**What to do:** Search the entries for the word "none". Copy every line where it turns up.

+ + + + +

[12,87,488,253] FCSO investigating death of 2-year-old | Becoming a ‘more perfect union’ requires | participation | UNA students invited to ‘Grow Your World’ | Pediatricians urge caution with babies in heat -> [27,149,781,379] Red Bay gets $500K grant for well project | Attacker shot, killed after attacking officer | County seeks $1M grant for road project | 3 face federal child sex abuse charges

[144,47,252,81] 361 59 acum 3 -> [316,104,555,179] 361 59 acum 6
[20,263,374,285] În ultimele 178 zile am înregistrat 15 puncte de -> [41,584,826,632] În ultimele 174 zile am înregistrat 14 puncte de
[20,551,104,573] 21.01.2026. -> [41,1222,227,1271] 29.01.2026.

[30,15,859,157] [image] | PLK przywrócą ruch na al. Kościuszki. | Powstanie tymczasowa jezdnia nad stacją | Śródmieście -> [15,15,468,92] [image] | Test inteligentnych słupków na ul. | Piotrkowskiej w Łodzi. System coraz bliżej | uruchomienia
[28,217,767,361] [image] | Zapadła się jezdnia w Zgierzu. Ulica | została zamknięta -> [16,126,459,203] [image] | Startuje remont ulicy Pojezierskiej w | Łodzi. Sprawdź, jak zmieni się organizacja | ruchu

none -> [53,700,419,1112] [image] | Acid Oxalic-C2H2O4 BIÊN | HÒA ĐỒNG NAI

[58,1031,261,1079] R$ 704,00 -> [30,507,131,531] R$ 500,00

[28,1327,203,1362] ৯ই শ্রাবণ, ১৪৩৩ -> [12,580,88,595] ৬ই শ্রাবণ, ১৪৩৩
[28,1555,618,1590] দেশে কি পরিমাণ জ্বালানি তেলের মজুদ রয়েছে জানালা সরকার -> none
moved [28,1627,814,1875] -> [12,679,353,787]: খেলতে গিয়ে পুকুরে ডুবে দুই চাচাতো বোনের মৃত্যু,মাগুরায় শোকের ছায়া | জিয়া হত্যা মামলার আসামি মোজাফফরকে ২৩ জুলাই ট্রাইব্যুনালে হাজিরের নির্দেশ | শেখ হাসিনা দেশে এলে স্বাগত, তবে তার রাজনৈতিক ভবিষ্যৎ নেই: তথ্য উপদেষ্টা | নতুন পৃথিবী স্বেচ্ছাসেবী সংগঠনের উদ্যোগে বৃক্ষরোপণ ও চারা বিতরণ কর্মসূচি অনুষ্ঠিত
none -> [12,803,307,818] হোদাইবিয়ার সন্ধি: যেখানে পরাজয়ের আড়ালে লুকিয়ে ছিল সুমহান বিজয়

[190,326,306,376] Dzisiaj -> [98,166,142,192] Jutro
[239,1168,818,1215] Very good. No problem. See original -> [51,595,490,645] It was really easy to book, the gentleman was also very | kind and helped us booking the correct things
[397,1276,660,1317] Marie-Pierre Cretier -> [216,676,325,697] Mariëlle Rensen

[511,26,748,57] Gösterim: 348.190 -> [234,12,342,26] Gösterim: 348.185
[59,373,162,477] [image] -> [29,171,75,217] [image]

+ + + + +

**Written response:**
none -> [53,700,419,1112] [image] | Acid Oxalic-C2H2O4 BIÊN | HÒA ĐỒNG NAI
[28,1555,618,1590] দেশে কি পরিমাণ জ্বালানি তেলের মজুদ রয়েছে জানালা সরকার -> none
none -> [12,803,307,818] হোদাইবিয়ার সন্ধি: যেখানে পরাজয়ের আড়ালে লুকিয়ে ছিল সুমহান বিজয়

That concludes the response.